Once you've tracked three or four competitors this way, lay their claims side by side. Look for a claim nobody's making, tied to a complaint real customers keep raising in reviews. That intersection is your opening.

This is different from "being different for the sake of it." It's being different in a way that a frustrated customer would actually notice and care about.

A Quick Example

Two email marketing tools serve small e-commerce stores. Competitor claims focus on templates and automation speed. Reviews for both keep mentioning the same complaint: deliverability issues nobody warns you about upfront. A tool that leads with "your emails actually reach the inbox" is using a gap most competitors are quietly ignoring in their homepage copy.

Where This Fits Your Weekly Routine

Competitor research isn't a one-time project before launch — it drifts out of date within months as competitors update their own messaging. Founders who keep marketing sharp tend to revisit this every few weeks, not once a year. Infinall.ai keeps a running competitor scan as part of its research workflow, so this comparison stays current without needing a recurring afternoon carved out of your calendar.

Learn From Competitors Without Copying Them

Competitor research is about learning, not copying.

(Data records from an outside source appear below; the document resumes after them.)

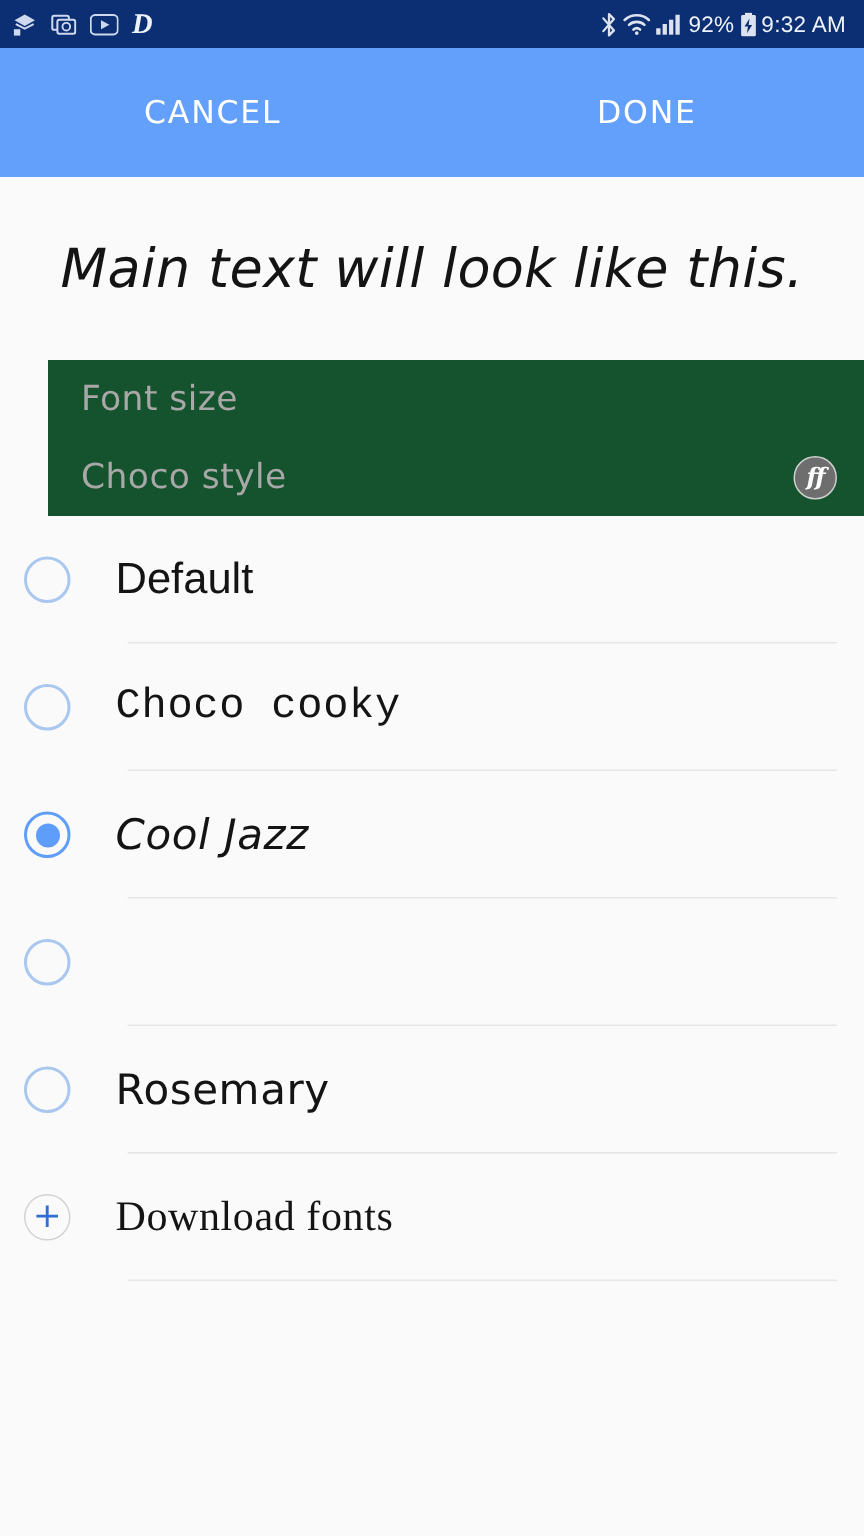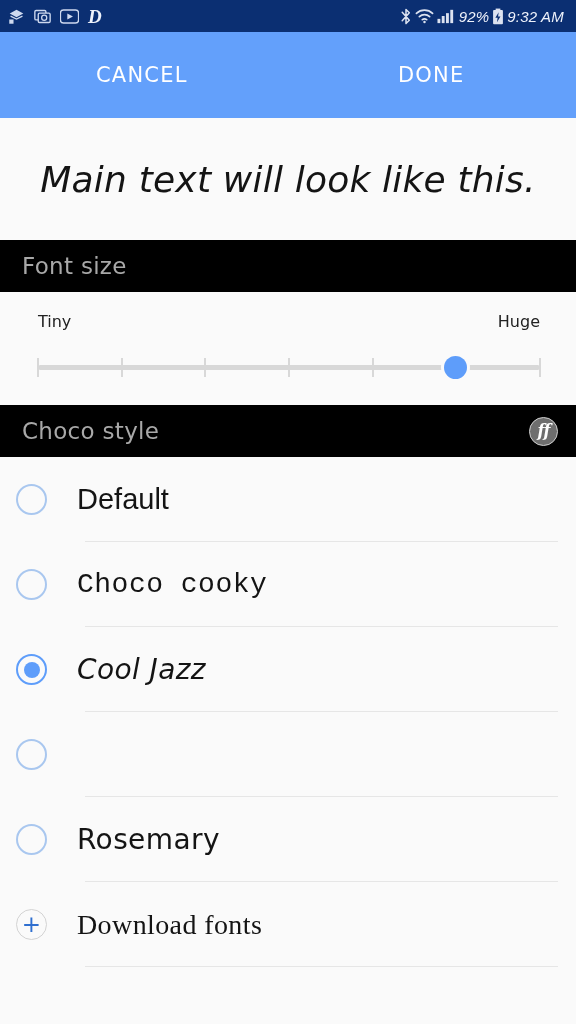"92%" .status-right { font-style: italic -> none }
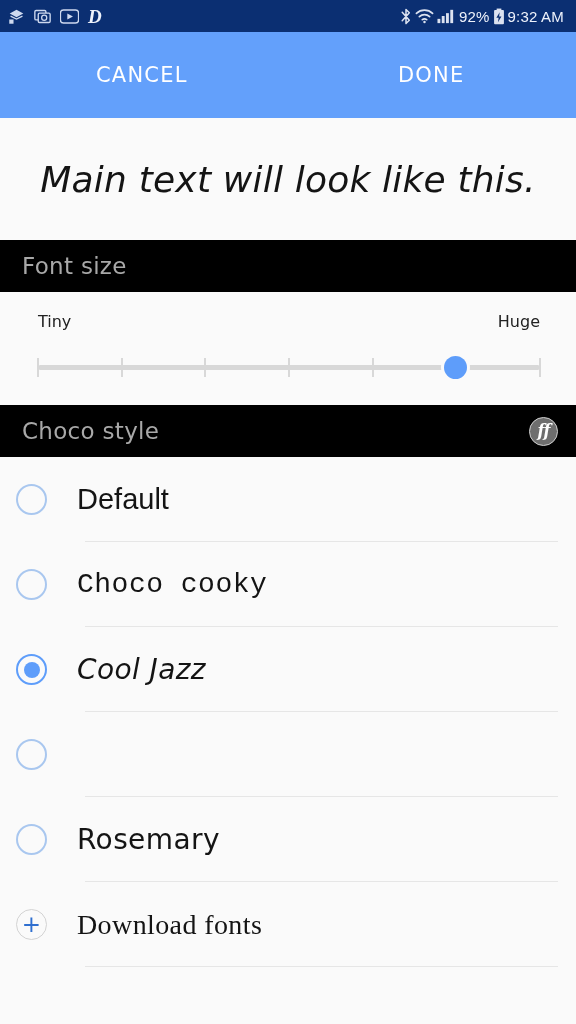"Font size" .section-header { background: #000000 -> #14532d; margin-left: none -> 32px }
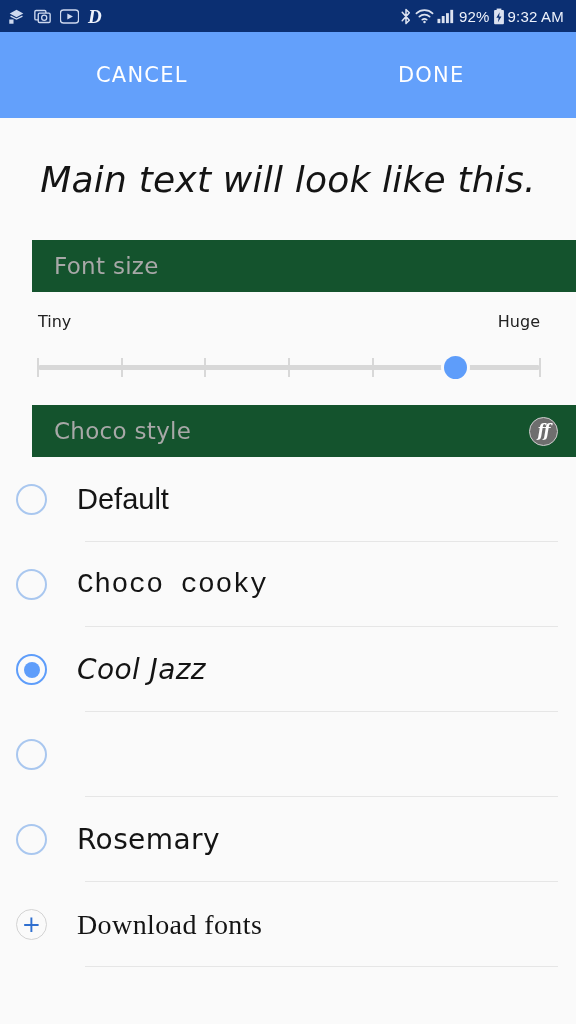"Tiny" div.size-panel { html: <div> <div> <span>Tiny</span> <span>Huge</span> </div> <div> <div></div> <div> <div></div> <div></div> <div></div> <div></div> <div></div> <div></div> <div></div> </div> <div></div> </div> </div> -> none }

Your competitors have different products, different customers, and different goals. Copying their homepage, pricing, or content rarely produces the same results because their strategy was built for their business, not yours.

Instead, ask why they made certain decisions. What audience are they targeting? What problems do they focus on? What do they ignore? Those answers are much more valuable than copying their messaging.

Customer Reviews Can Reveal More Than the Website

Some of the best competitor research happens away from the company's website.

Read customer reviews on G2, Capterra, Reddit, Product Hunt, or other communities where users openly discuss their experiences. Look for repeated complaints, common frustrations, and features customers appreciate most.

These conversations often reveal opportunities that competitors haven't addressed well, helping you position your own product more effectively.

Turn Research Into Action

Competitor research only becomes valuable when it influences your own decisions.

After completing your research, choose one or two insights you can act on immediately. That could mean improving your homepage messaging, clarifying your positioning, targeting a different audience, or highlighting benefits your competitors overlook.

The goal isn't to know more about competitors. The goal is to build a stronger strategy for your own SaaS.

FAQ

How many competitors should I actually track?
Three to five is enough. More than that and you're comparing noise instead of finding a clear gap.

What if my competitors are much bigger companies?
Even better, bigger companies often can't chase niche positioning the way a smaller founder can. Their scale is your opening.

Should I mention competitors by name in my marketing?
Usually no. Use what you learn to sharpen your own message rather than naming names, which can read as defensive instead of confident.

How many competitors should I research?

Three to five direct competitors are usually enough to identify patterns without becoming overwhelmed.

Should I copy a competitor that's growing quickly?

No. Learn from their strategy, but build messaging and positioning that reflects your own product and customers.

How often should competitor research be updated?

Review your competitors every few months or whenever you notice major product launches or market changes.